The renovation for the complex is set to be completed by March 2012, according to Delhi Bar Association president Rajiv Khosla.

Over 10,000 litigants daily visit the court complex, spread over around 26.4 acres. It houses five buildings, including the main court building. It has 125 courts and 10 mediation cells, apart from a consumer and sub-divisional magistrate court.

The nod for the project came after a meeting held Saturday between representatives of the Delhi government, administrative department of district court and the bar association.

“The government has approved the proposal of renovation of Tis Hazari courts in a meeting held on Saturday and around 125 court rooms will be equipped with air-conditioners by March 2012,” Khosla told.

The CCTV cameras will keep an eye on anti-social elements, trouble makers and terrorists.

“Despite being one of Asia’s biggest courts complex, Tis Hazari has not undergone much repair or renovation since its inception in 1958,” said Khosla.

Damaged walls and peeling plaster, non-functioning lifts, defunct water coolers and damaged seats for litigants and witnesses outside court rooms would all be repaired, he said.

“A proposal for building multi-storeyed parking lots was also made by lawyers before the decision makers,” he said.

The news on the proposed facelift has brought smiles to the faces of thousands of litigants as well as lawyers.

Public prosecutor Mohammed Shakeel said the renovation will improve the efficiency in the court complex.

“Most of the witnesses come from far-away places during summer. The cool court rooms will provide them some relief,” said Shakeel.

Agreed 35-year-old litigant Rakesh Bishnoi: “As compared to other courts, the Tis Hazari complex isn’t well equipped and I am sure that the refurbishing job will give a new lease of life to the complex.”
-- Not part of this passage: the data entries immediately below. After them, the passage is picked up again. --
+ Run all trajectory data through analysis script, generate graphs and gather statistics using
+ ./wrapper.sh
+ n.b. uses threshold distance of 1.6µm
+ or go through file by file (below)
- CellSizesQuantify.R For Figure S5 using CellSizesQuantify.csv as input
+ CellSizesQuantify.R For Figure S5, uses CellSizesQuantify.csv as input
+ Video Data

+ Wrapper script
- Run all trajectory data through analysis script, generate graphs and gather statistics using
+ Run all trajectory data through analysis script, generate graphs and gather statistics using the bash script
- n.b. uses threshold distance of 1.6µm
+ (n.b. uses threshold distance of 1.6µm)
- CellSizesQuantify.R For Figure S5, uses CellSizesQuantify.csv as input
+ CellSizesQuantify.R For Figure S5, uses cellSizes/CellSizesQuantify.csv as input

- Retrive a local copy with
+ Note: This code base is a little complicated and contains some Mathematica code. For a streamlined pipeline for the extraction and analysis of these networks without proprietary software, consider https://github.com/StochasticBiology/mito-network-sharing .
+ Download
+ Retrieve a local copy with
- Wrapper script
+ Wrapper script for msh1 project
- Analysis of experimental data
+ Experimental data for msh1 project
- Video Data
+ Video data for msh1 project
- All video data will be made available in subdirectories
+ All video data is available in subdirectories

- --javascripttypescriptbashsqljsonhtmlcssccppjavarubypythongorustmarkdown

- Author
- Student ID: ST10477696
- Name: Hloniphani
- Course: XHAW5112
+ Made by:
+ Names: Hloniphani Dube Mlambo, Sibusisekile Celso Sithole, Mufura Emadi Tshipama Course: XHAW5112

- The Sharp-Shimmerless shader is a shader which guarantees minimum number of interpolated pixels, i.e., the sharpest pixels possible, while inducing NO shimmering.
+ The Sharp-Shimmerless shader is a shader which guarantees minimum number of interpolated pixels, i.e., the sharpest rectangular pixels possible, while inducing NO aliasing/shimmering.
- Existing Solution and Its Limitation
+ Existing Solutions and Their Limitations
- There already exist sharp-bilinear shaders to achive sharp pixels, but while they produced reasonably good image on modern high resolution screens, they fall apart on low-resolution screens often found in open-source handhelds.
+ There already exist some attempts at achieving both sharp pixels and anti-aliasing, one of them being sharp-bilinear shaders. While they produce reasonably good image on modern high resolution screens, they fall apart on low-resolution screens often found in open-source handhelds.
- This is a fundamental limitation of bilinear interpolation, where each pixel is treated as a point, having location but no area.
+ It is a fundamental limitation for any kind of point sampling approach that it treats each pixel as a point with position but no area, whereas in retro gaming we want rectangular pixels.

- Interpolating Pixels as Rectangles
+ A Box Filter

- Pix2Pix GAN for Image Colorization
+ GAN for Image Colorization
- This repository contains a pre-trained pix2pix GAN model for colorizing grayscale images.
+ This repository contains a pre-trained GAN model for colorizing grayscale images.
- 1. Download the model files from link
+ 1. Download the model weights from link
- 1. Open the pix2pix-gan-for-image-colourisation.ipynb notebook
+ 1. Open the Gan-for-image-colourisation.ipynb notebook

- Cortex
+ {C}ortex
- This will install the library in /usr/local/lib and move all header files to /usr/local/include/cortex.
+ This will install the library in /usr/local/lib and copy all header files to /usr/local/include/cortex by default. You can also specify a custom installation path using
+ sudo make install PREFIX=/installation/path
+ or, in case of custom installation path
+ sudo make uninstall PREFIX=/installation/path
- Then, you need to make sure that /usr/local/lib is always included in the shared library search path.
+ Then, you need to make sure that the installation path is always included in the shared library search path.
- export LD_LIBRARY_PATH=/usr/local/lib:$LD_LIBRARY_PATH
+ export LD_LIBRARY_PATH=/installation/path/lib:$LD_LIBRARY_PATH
“The CCTV cameras will surely boost security,” he added.

However, there were some skeptics too.

“This step should have been taken much earlier, but we hope the deadline is met by the authorities. We are not sure that the March 2012 deadline is realistic,” advocate K.K. Sharma told.

The construction of the court building began in 1953 and it was inaugurated March 19, 1958. It also houses a post office, three libraries for lawyers and a library for judicial officers.